More recently, the use of adjuvant epidermal growth factor receptor (EGFR) tyrosine kinase inhibitor (TKI) such as gefitinib, erlotinib or osimertinib, was reported to improve progression free survival in resected NSCLC harboring mutations in EGFR exon 19 and 21, and its use is associated with easier administration and a more favorable toxicity profiles when compared to chemotherapy.[19–22] For example, the ADJUVANT/CTONG1104 trial showed for the first time EGFR-TKI adjuvant therapy resulted in a higher 3-year disease-free survival (DFS) rate compared with cisplatin-based adjuvant chemotherapy in patients with completely resected stage II–IIIA (N1-N2) EGFR mutation-positive NSCLC (39.6% vs. 32.5%; P=0.316).[23] However, a recent meta-analysis revealed a PFS benefit of gefitinib or erlotinib compared with chemotherapy in patients with EGFR mutation-positive, but there was no OS benefit.[24] A retrospective study showed that, compared with no EGFR-TKI treatment, adjuvant erlotinib or gefitinib can improve the 2-year DFS rate of patients with resected lung adenocarcinoma harboring EGFR exon 19 or 21 mutations (89% vs. 72%; P=0.06).[21] In September 2020, the latest results of ADAURA phase 3 trial of osimertinib vs. placebo after resection of non-squamous IB-IIIA NSCLC was reported.[20] The results showed that the 2-year DFS rate of osimertinib group were higher than that of the placebo control group (89% vs. 52%); and the DFS hazard ratio (HR) of the two groups was 0.20 (99.12% CI: 0.14–0.30; P<0.001).

For the treatment of advanced NSCLC in second-line setting and beyond icotinib was proven to similarly efficacious but safer than gefitinib.[25,26] The recent CONVINCE trial showed that icotinib could be used as a first-line agent for patients with EGFR-positive stage IIIB/IV NSCLC,[27] but there is currently insufficient data for its use in the adjuvant setting. A retrospective study of adjuvant icotinib revealed it has survival benefits in R0 NSCLC with EGFR mutations with acceptable toxicity,[28] but a trial of adjuvant icotinib + chemotherapy vs. chemotherapy showed no DFS benefit of adding icotinib to chemotherapy.[29] The exploration of such approach is important since adjuvant EGFR-TKIs are considered part of a new era for the tailored management of resectable NSCLC;[30] importantly since the benefits of adjuvant EGFR-TKIs may be variable among different patient subset, data are required to refine patient selection in order to maximize the clinical benefit of such approach.

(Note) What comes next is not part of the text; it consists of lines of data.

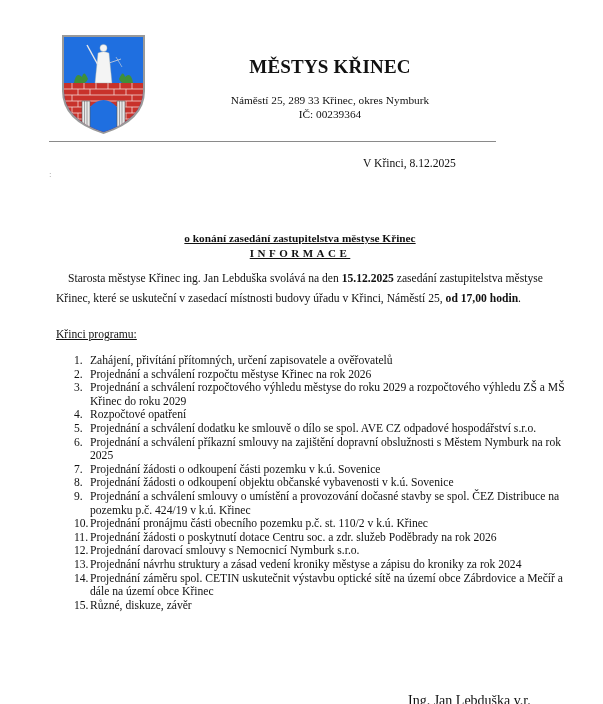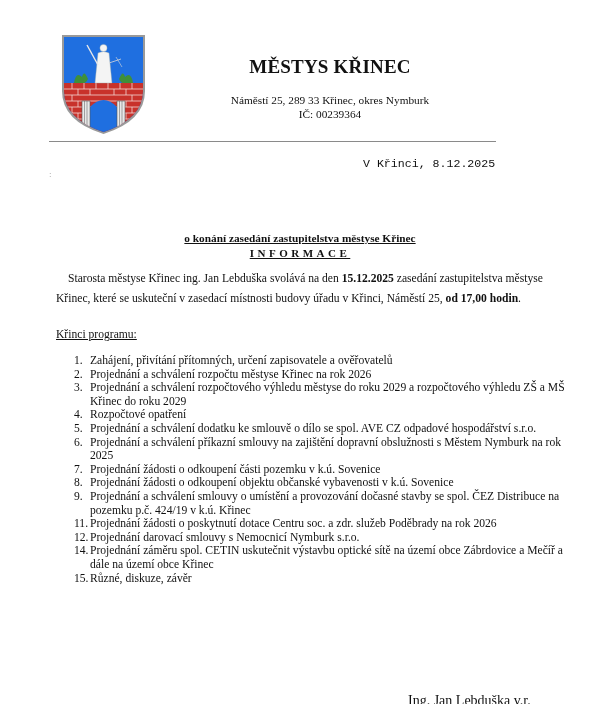--- a/index.html
+++ b/index.html
@@ -21,7 +21,7 @@
     position: absolute; left: 49px; width: 447px; top: 141px; height: 0;
     border-top: 1px solid #8a8a8a;
   }
-  .date-line { position: absolute; left: 363px; top: 157px; font-size: 11.6px; font-family: Liberation Mono, monospace; }
+  .date-line { position: absolute; left: 363px; top: 157px; font-size: 11.6px; }
   .stray-mark { position: absolute; left: 49px; top: 169px; font-size: 9px; color: #999; }
   .doc-title {
     position: absolute; left: 150px; width: 300px; top: 207px; text-align: center;

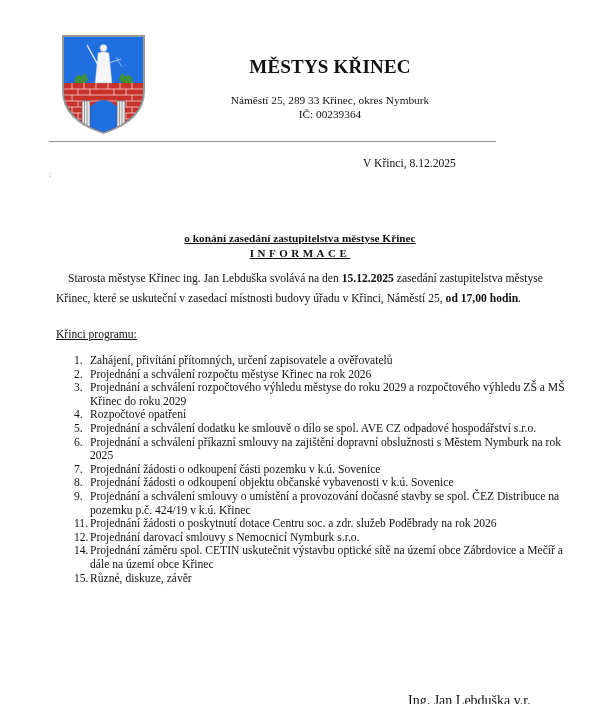--- a/index.html
+++ b/index.html
@@ -173,6 +173,10 @@
       <span class="txt">Projednání a schválení smlouvy o umístění a provozování dočasné stavby se spol. ČEZ Distribuce na pozemku p.č. 424/19 v k.ú. Křinec</span>
     </li>
     <li>
+      <span class="num">10.</span>
+      <span class="txt">Projednání pronájmu části obecního pozemku p.č. st. 110/2 v k.ú. Křinec</span>
+    </li>
+    <li>
       <span class="num">11.</span>
       <span class="txt">Projednání žádosti o poskytnutí dotace Centru soc. a zdr. služeb Poděbrady na rok 2026</span>
     </li>

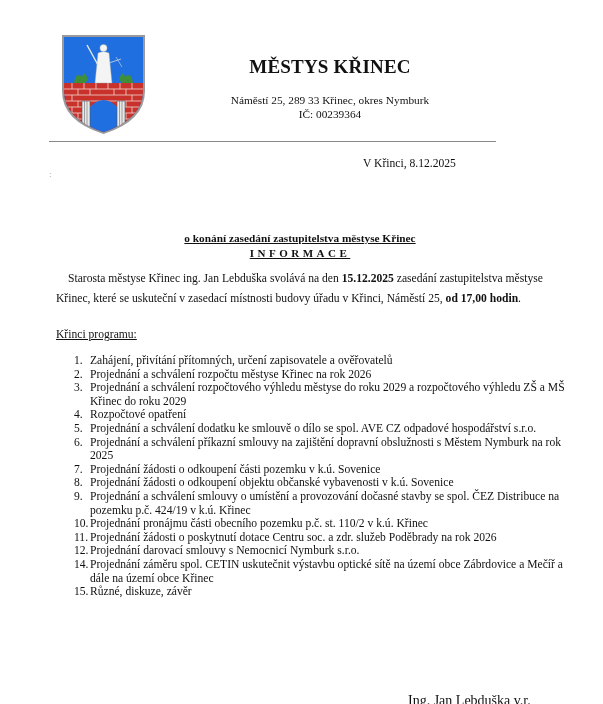--- a/index.html
+++ b/index.html
@@ -185,6 +185,10 @@
       <span class="txt">Projednání darovací smlouvy s Nemocnicí Nymburk s.r.o.</span>
     </li>
     <li>
+      <span class="num">13.</span>
+      <span class="txt">Projednání návrhu struktury a zásad vedení kroniky městyse a zápisu do kroniky za rok 2024</span>
+    </li>
+    <li>
       <span class="num">14.</span>
       <span class="txt">Projednání záměru spol. CETIN uskutečnit výstavbu optické sítě na území obce Zábrdovice a Mečíř a dále na území obce Křinec</span>
     </li>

The present study aimed to examine the survival and toxicity profile of patients with EGFR mutation-positive NSCLC treated with adjuvant icotinib. The previous data can provide comparation and reference for our research. Therefore, in view of the difficulty of collecting strictly matched cases, we designed this study without a comparative arm. The results could provide insights into the management of selected patients with NSCLC.